The early warning condition is described below by way of example. The pre-alarm condition may include, but is not limited to, one or more of the following conditions:

condition 1, the current height of the target object is greater than the design height of the target object.

And 2, the current height of the target object is equal to the design height, and the current height of the target object is not changed within a preset time period.

Wherein, the preset time period can be 1 day, 5 days or other reasonable time periods.

And 3, judging that the current height of the target object is smaller than the design height of the target object, and the current height of the target object is not changed within a preset time period.

And 4, detecting that the time of the current height of the target object reaches the planned capping time of the target object when the current height of the target object is smaller than the design height of the target object and the current height of the target object changes within a preset time period.

As one possible implementation, assuming that the warning condition includes the above-described conditions 1 to 4, it may be determined whether the detection data of the target object triggers the warning condition through steps S1 to S4 illustrated in fig. 10:

and S1, judging whether the current height of the target object is larger than the design height of the target object.

And if the current height of the target object is greater than the design height of the target object, triggering an early warning condition 1.

If the current height of the target object is not greater than the design height of the target object, step S2 is performed.

And S2, judging whether the current height of the target object changes within a preset time period.

If the current height of the target object has not changed within the preset time period, step S3 is executed.

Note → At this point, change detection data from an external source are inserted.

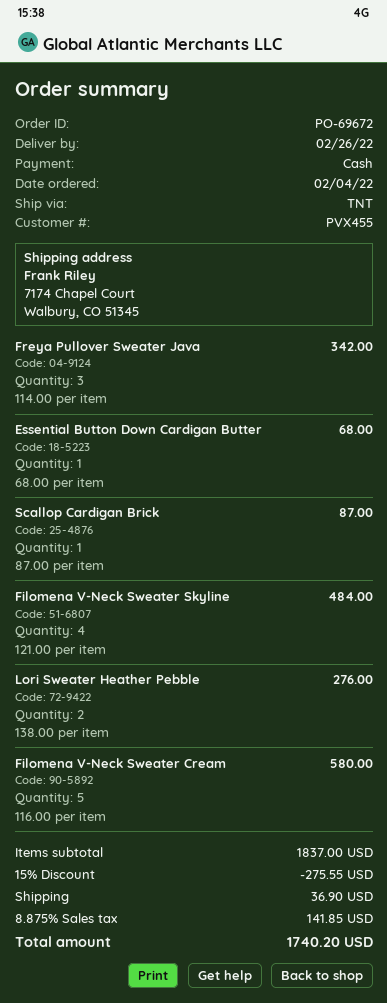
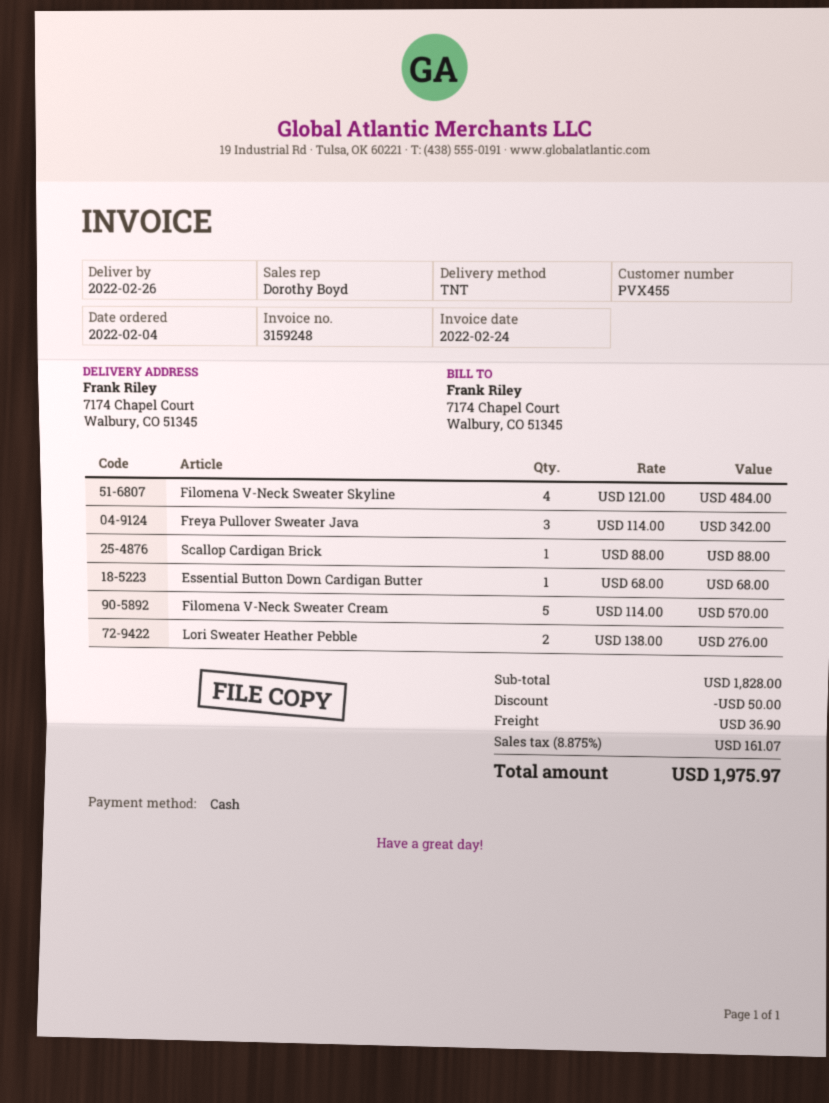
Scallop Cardigan Brick: 1 x 87.00 = 87.00 -> 1 x 88.00 = 88.00
Filomena V-Neck Sweater Cream: 5 x 116.00 = 580.00 -> 5 x 114.00 = 570.00
subtotal: 1837.00 -> 1828.00
discount: 275.55 -> 50.00
tax: 8.875% = 141.85 -> 8.875% = 161.07
total: 1740.20 -> 1975.97

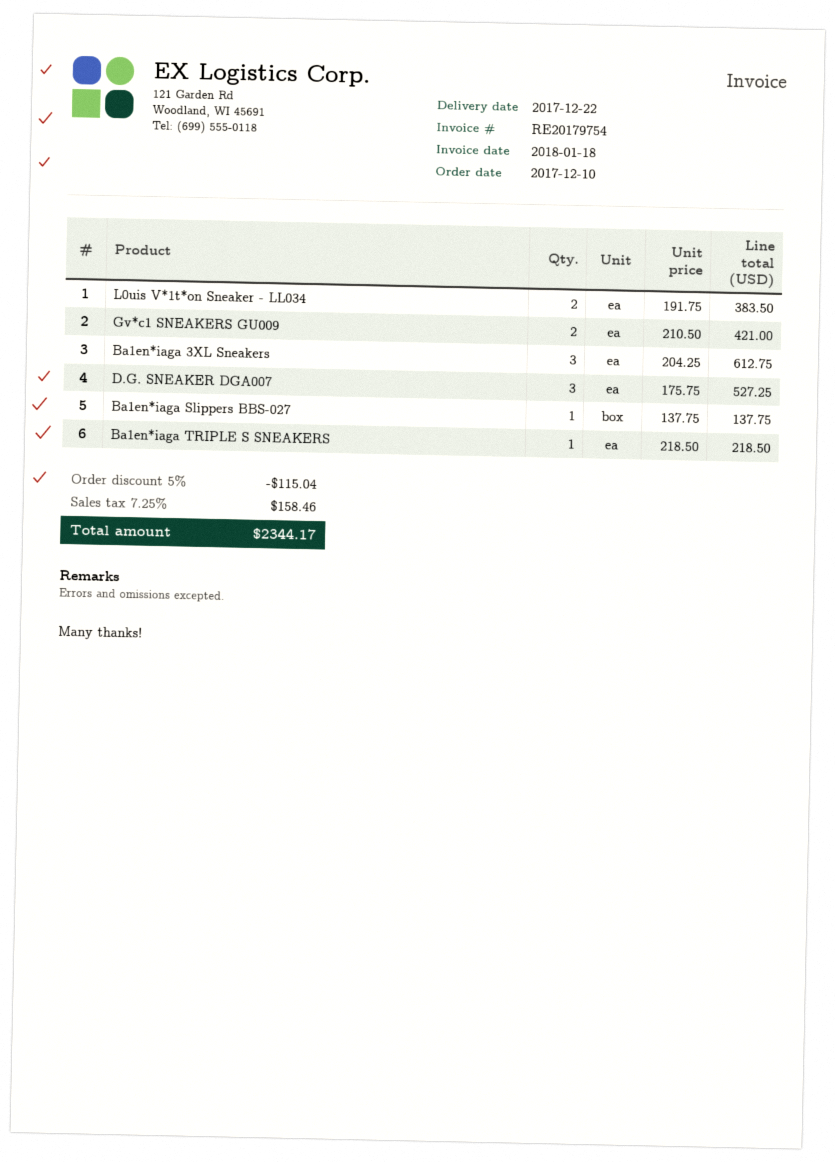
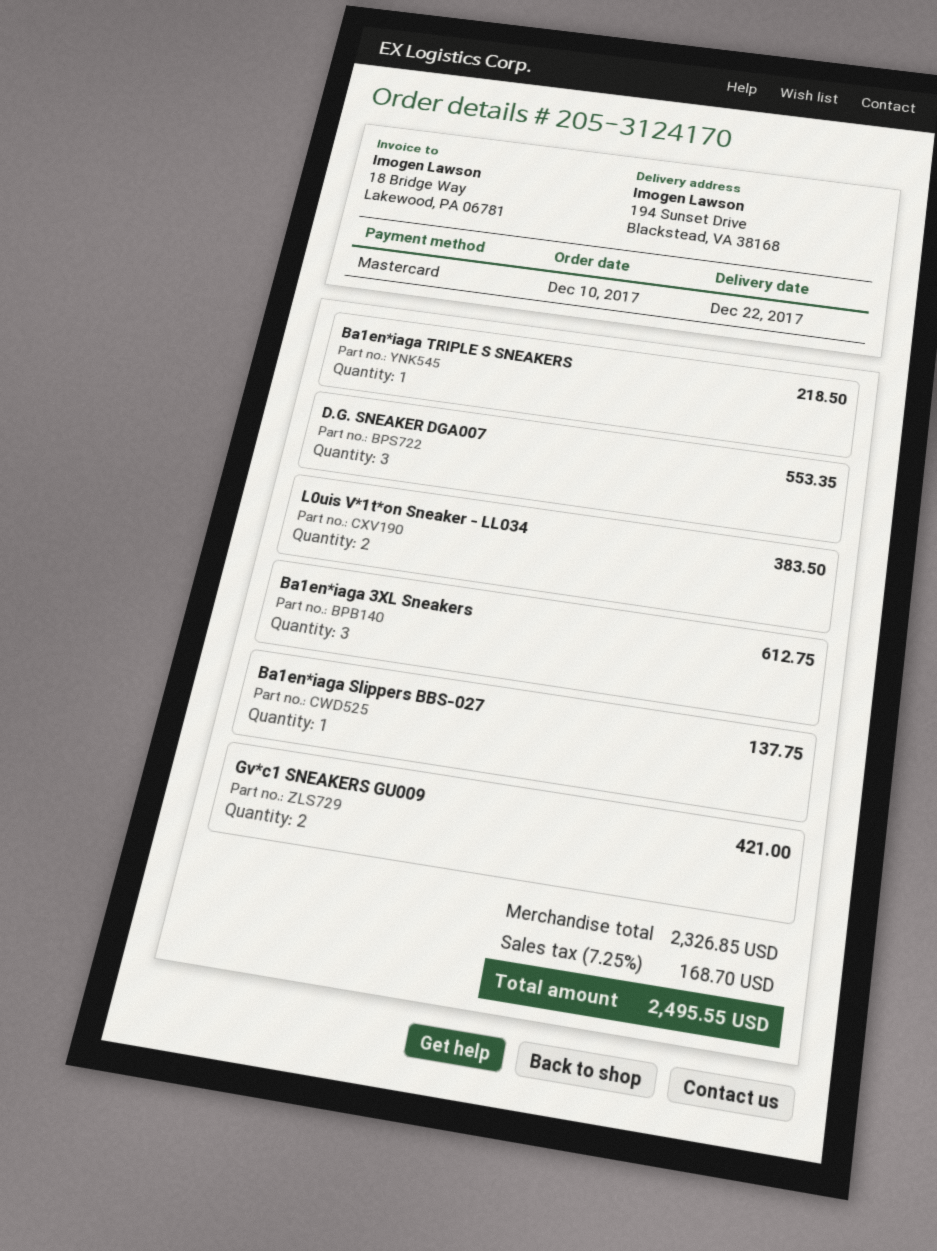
D.G. SNEAKER DGA007: 3 for 527.25 -> 3 for 553.35
discount: 5% = 115.04 -> none
tax: 7.25% = 158.46 -> 7.25% = 168.70
total: 2344.17 -> 2495.55

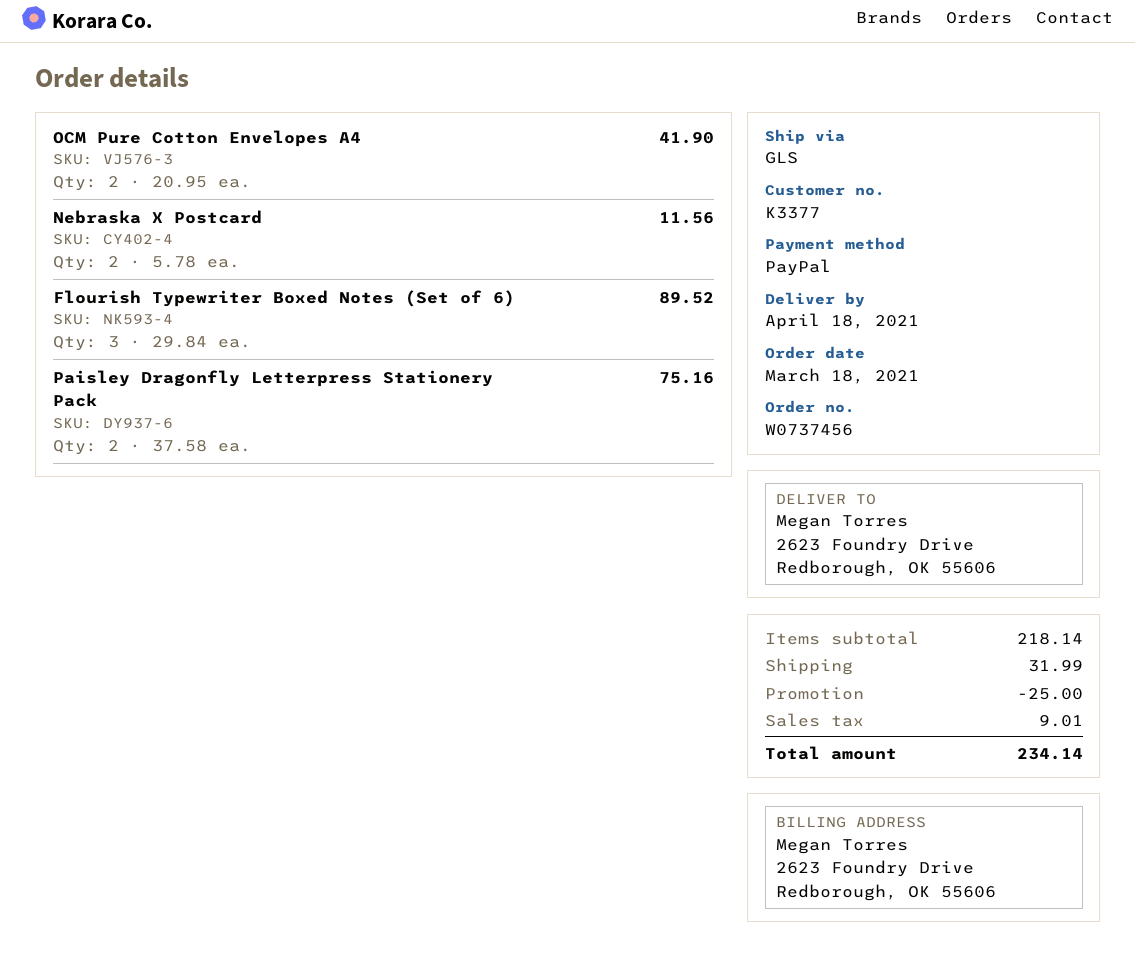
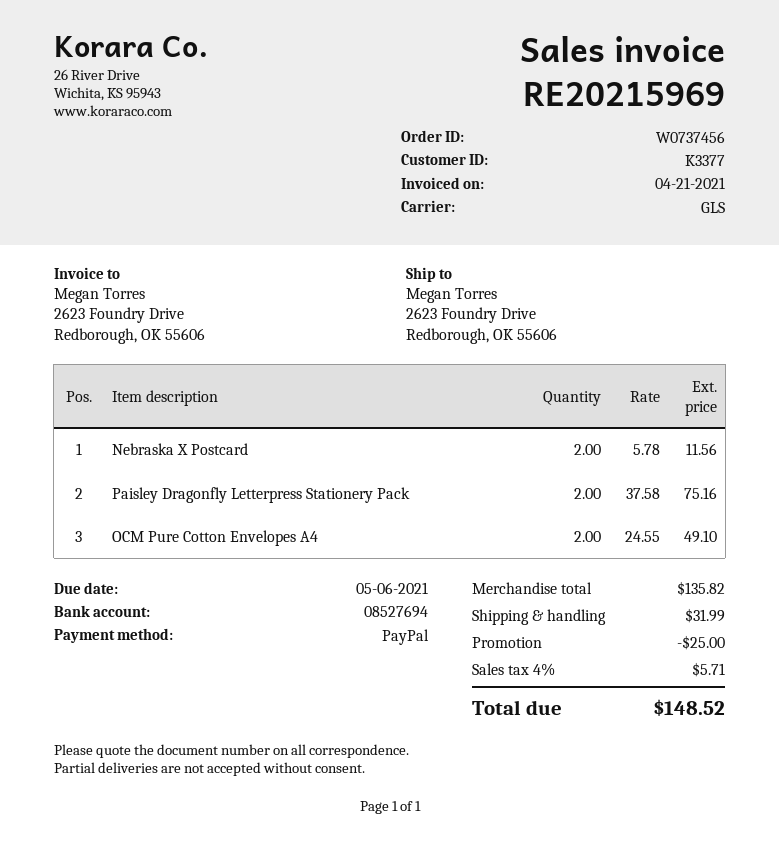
OCM Pure Cotton Envelopes A4: 2 x 20.95 = 41.90 -> 2 x 24.55 = 49.10
Flourish Typewriter Boxed Notes (Set of 6): 3 x 29.84 = 89.52 -> none
subtotal: 218.14 -> 135.82
tax: 9.01 -> 5.71
total: 234.14 -> 148.52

If the current height of the target object has changed within the preset time period, step S4 is executed.

And S3, judging whether the current height of the target object reaches the design height.

And if the current height of the target object reaches the design height, triggering an early warning condition 2.

And if the current height of the target object does not reach the design height, triggering an early warning condition 3.

And S4, judging whether the time for detecting the current height of the target object reaches the planned capping time of the target object.

And if the time for detecting the current height of the target object reaches the planned capping time of the target object, triggering an early warning condition 4.

And if the time for detecting the current height of the target object does not reach the planned capping time of the target object, executing the next detection.

And S106, if the detection data triggers the first early warning condition, outputting early warning information corresponding to the first early warning condition.

The first early warning condition is any one of the early warning conditions.

Illustratively, if the detection data triggers the early warning condition 1, outputting first early warning information, where the first early warning information is used to prompt a user that the current height of the target object is greater than the design height of the target object.

And if the detection data trigger the early warning condition 2, outputting second early warning information, wherein the second early warning information is used for indicating a user to verify whether the target object is capped.

And if the detection data trigger an early warning condition 3, outputting third early warning information, wherein the third early warning information is used for indicating that the current height of the target object is smaller than the design height of the target object, but the current height of the target object does not change within a preset time period.

And if the detection data trigger an early warning condition 4, outputting fourth early warning information, wherein the fourth early warning information is used for indicating that the current height of the target object is smaller than the design height of the target object, the current height of the target object changes within a preset time period, and the time for detecting the current height of the target object reaches the planned capping time of the target object.

Optionally, after the second warning information is output, if a message that the target object is capped is received, the detection is stopped.

And S107, if the first early warning condition is not triggered by the detection data, continuing to detect at the next detection time point.

The next detection time point is determined by the period or the preset time point of acquiring the target image from the detection angle shooting in step S101.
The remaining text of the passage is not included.